▶ Work request: Which lines below contain the word "CALENDAR"? Copy each one.

┄┄┄┄┄┄┄┄┄┄┄┄┄┄┄┄┄┄┄┄

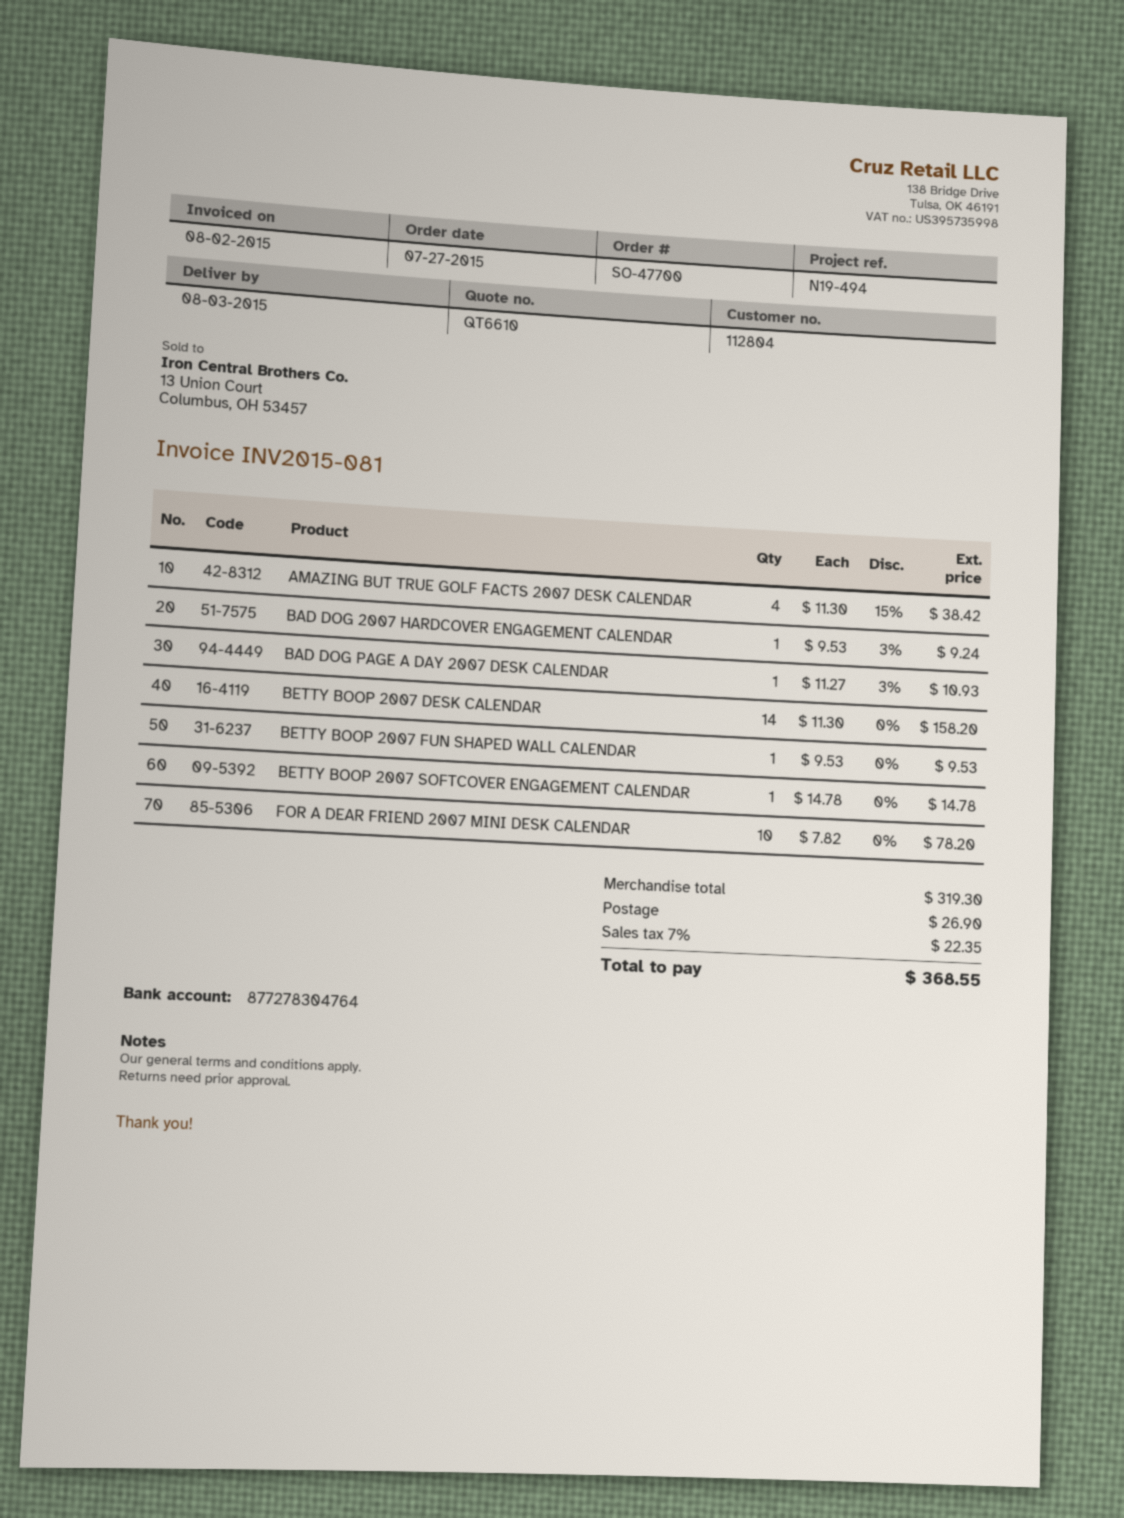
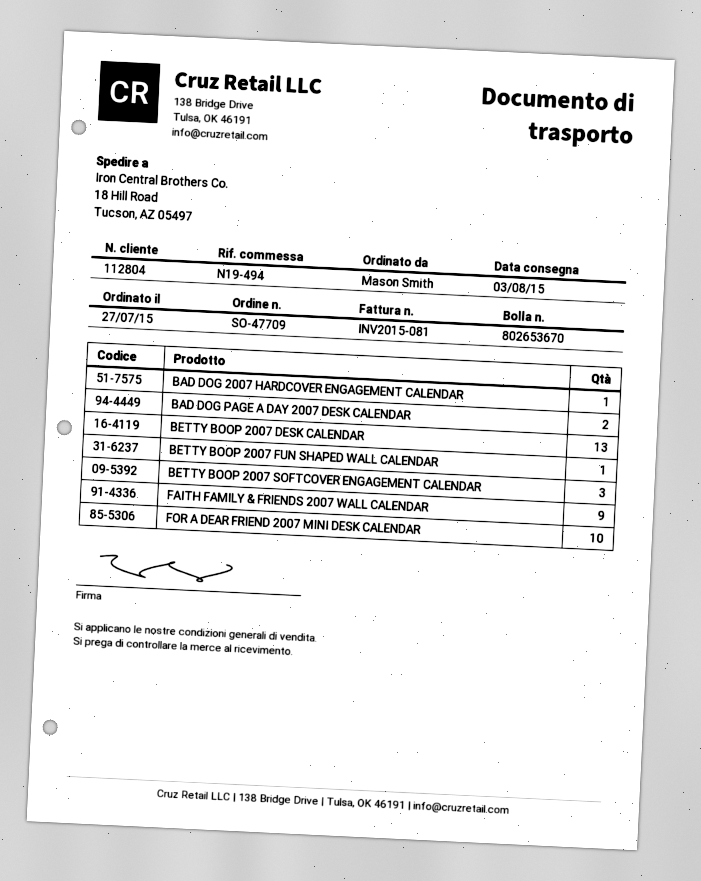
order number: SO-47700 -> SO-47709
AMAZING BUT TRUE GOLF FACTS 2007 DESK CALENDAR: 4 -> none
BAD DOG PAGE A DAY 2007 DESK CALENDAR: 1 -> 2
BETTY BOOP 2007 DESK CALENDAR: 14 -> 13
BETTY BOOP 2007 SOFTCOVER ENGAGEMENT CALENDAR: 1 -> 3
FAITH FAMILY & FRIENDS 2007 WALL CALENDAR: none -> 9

┄┄┄┄┄┄┄┄┄┄┄┄┄┄┄┄┄┄┄┄

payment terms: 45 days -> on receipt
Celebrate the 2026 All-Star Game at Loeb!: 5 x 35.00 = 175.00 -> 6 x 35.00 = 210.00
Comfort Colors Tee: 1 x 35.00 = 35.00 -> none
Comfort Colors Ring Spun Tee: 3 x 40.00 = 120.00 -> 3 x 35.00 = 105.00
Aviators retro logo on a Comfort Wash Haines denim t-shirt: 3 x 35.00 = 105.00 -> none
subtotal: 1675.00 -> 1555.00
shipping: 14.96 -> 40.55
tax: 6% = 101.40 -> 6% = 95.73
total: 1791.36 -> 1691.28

┄┄┄┄┄┄┄┄┄┄┄┄┄┄┄┄┄┄┄┄

▶ Result:
AMAZING BUT TRUE GOLF FACTS 2007 DESK CALENDAR: 4 -> none
BAD DOG PAGE A DAY 2007 DESK CALENDAR: 1 -> 2
BETTY BOOP 2007 DESK CALENDAR: 14 -> 13
BETTY BOOP 2007 SOFTCOVER ENGAGEMENT CALENDAR: 1 -> 3
FAITH FAMILY & FRIENDS 2007 WALL CALENDAR: none -> 9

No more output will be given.